Studio album by Cock Robin
- Released: May 25, 1987
- Recorded: 1987
- Genres: Pop rock; new wave;
- Label: CBS Inc
- Producer: Don Gehman

Cock Robin chronology
| Cock Robin (1985) | After Here Through Midland (1987) | First Love / Last Rites (1989) |

= After Here Through Midland =

After Here Through Midland is the second album by Cock Robin and was released in 1987.

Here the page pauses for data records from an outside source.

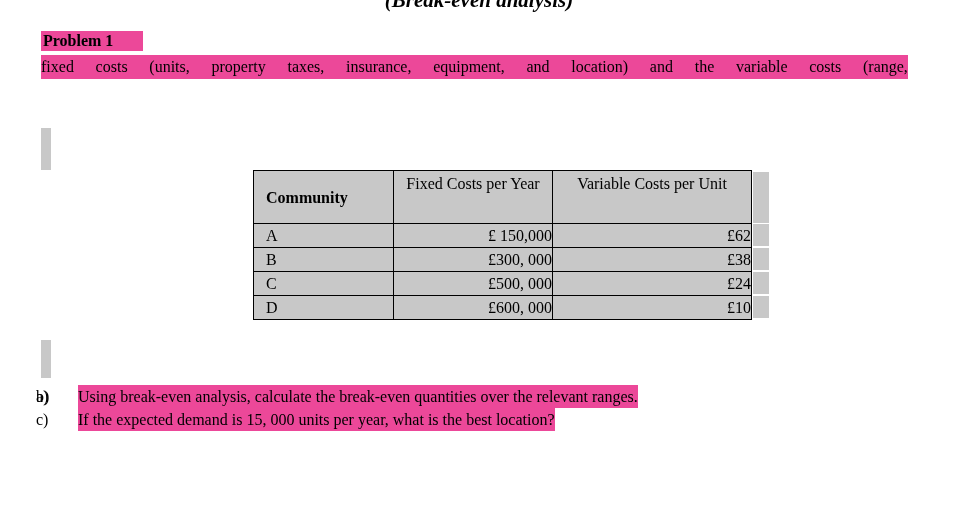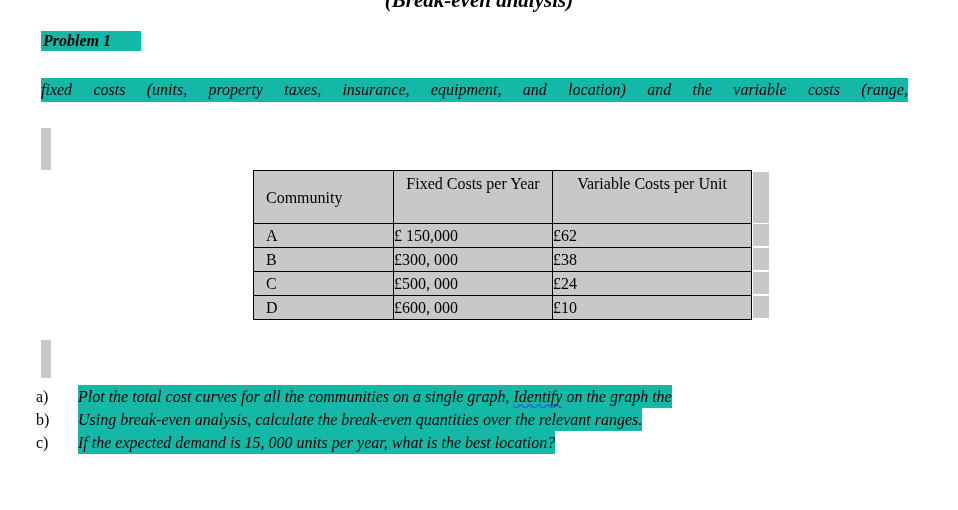--- a/index.html
+++ b/index.html
@@ -40,8 +40,7 @@
 
   
   .hl {
-    background: #14b8a6;
-    font-style: italic;
+    background: #ec4899;
   }
 
   

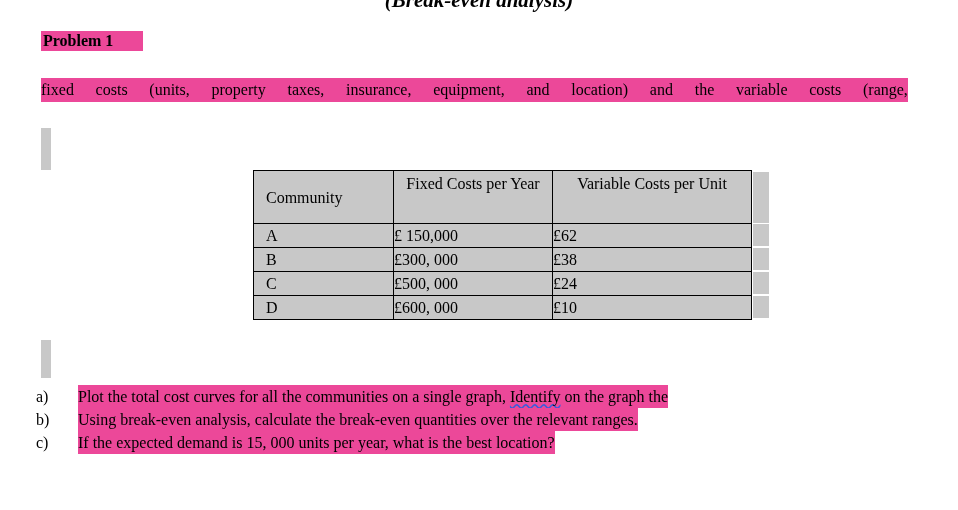--- a/index.html
+++ b/index.html
@@ -80,7 +80,6 @@
   .ln-just {
     display: flex !important;
     justify-content: space-between;
-    margin-top: 23px;
   }
 
   

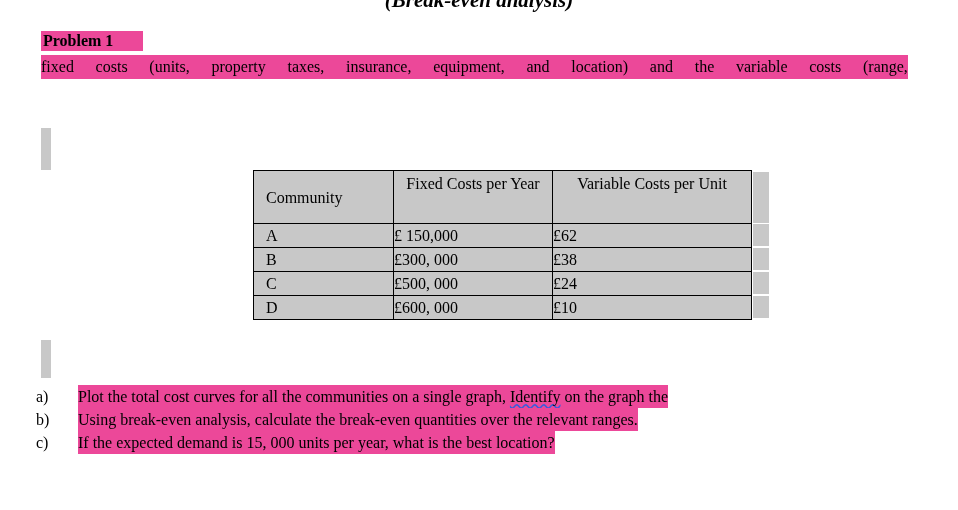--- a/index.html
+++ b/index.html
@@ -142,6 +142,7 @@
     padding-left: 12px;
     padding-top: 17px;
     line-height: 20px;
+    font-weight: bold;
   }
 
   .body-row td {

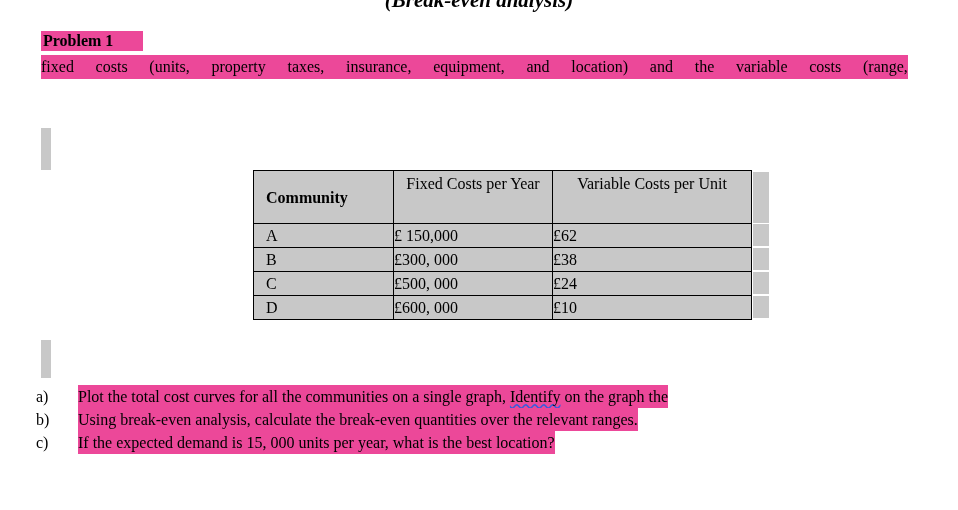--- a/index.html
+++ b/index.html
@@ -169,7 +169,7 @@
     line-height: 23px;
   }
   .cell-val {
-    text-align: left;
+    text-align: right;
     line-height: 23px;
   }
 

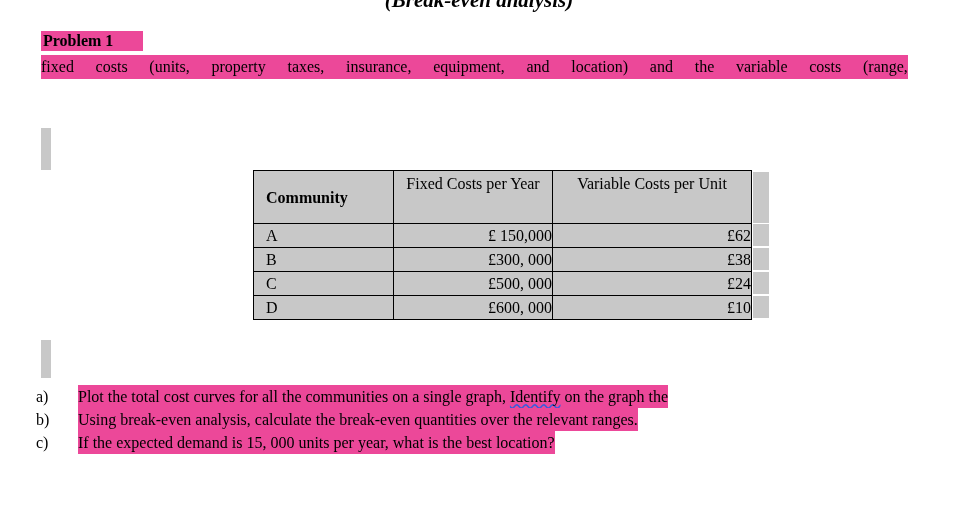--- a/index.html
+++ b/index.html
@@ -321,7 +321,6 @@
   <div class="q-item">
     <span class="q-marker">a)</span>
     <span class="q-text">
-      <span class="ln"><span class="hl"><span>Plot the total cost curves for all the communities on a single graph, </span><span class="spell-error">Identify</span><span> on the graph the</span></span></span>
     </span>
   </div>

Again it was a big success in continental Europe as their first eponymous album, reaching the Top 10, but was largely ignored in the United States where the album reached only #166 in the Billboard 200. The single "Just Around the Corner" proved to be the biggest hit in Europe, and it remains a staple on adult contemporary and pop music stations in France.

Professional ratings
Review scores
| Source | Rating |
| AllMusic | Star Half star |

==Track listing==

All songs by Peter Kingsbery, except "Blood of a Saint" written by Anna LaCazio and Clive Wright.

Side one
| No. | Title | Length |
|---|---|---|
| 1. | "Just Around the Corner" | 4:16 |
| 2. | "The Biggest Fool of All" | 4:24 |
| 3. | "El Norte" | 4:48 |
| 4. | "I'll Send Them Your Way" | 4:13 |
| 5. | "Another Story" | 3:57 |
| 6. | "Coward's Courage" | 4:46 |
| 7. | "Every Moment" | 4:06 |
| 8. | "Precious Dreams" | 4:27 |
| 9. | "After Here Through Midland" | 4:05 |

Bonus Tracks - Non-Album B-Sides (2014 Expanded Edition)
| No. | Title | Length |
|---|---|---|
| 10. | "Open Book (B-side to "Just Around the Corner")" | 3:55 |
| 11. | "Blood of a Saint (B-side to "The Biggest Fool of All")" | 3:52 |
| 12. | "For Dear Life (B-side to "El Norte")" | 5:03 |

Bonus Tracks - Remixes and Alternate Versions (2014 Expanded Edition)
| No. | Title | Length |
|---|---|---|
| 13. | "Just Around the Corner (Extended Remix)" | 6:06 |
| 14. | "The Biggest Fool of All (Dance Mix)" | 6:14 |
| 15. | "El Norte (Reinforced Dance Mix)" | 6:12 |
| 16. | "El Norte (El Club Mix)" | 5:16 |
| 17. | "El Norte (Los Bonus Beats)" | 2:52 |

== Musicians ==

=== Cock Robin ===
- Peter Kingsbery: Lead vocals, keyboards, bass, synthesizer programming
- Anna LaCazio: lead vocals

=== Additional musicians ===
- Tod Yvega, Mark Binder: Synclavier operators
- Tod Yvega, Mark Binder, Richard Gibbs: synthesizer programmers
- Tim Pierce: guitars
- Denny Fongheiser: drums, percussion
- Dennis Herring: acoustic guitar on "The Biggest Fool Of All"
- Brian Kilgore: conga on "Precious Dreams"

== Misc ==
Produced by Don Gehman

Singles:
- Just Around the Corner
- The Biggest Fool of All
- El Norte

== Charts ==

=== Weekly charts ===

Weekly chart performance for After Here Through Midland
| Chart (1987) | Peak position |
|---|---|
| Dutch Albums (Album Top 100) | 6 |
| German Albums (Offizielle Top 100) | 5 |
| Norwegian Albums (VG-lista) | 8 |
| Swedish Albums (Sverigetopplistan) | 9 |
| Swiss Albums (Schweizer Hitparade) | 3 |
| US Billboard 200 | 166 |

=== Year-end charts ===

1987 year-end chart performance for After Here Through Midland
| Chart (1987) | Position |
|---|---|
| Dutch Albums (Album Top 100) | 35 |
| German Albums (Offizielle Top 100) | 30 |
| Swiss Albums (Schweizer Hitparade) | 10 |

==Certifications==

Certifications and sales for After Here Through Midland
| Region | Certification | Certified units/sales |
| Switzerland (IFPI Switzerland) | Gold | 25,000^{^} |
^{^} Shipments figures based on certification alone.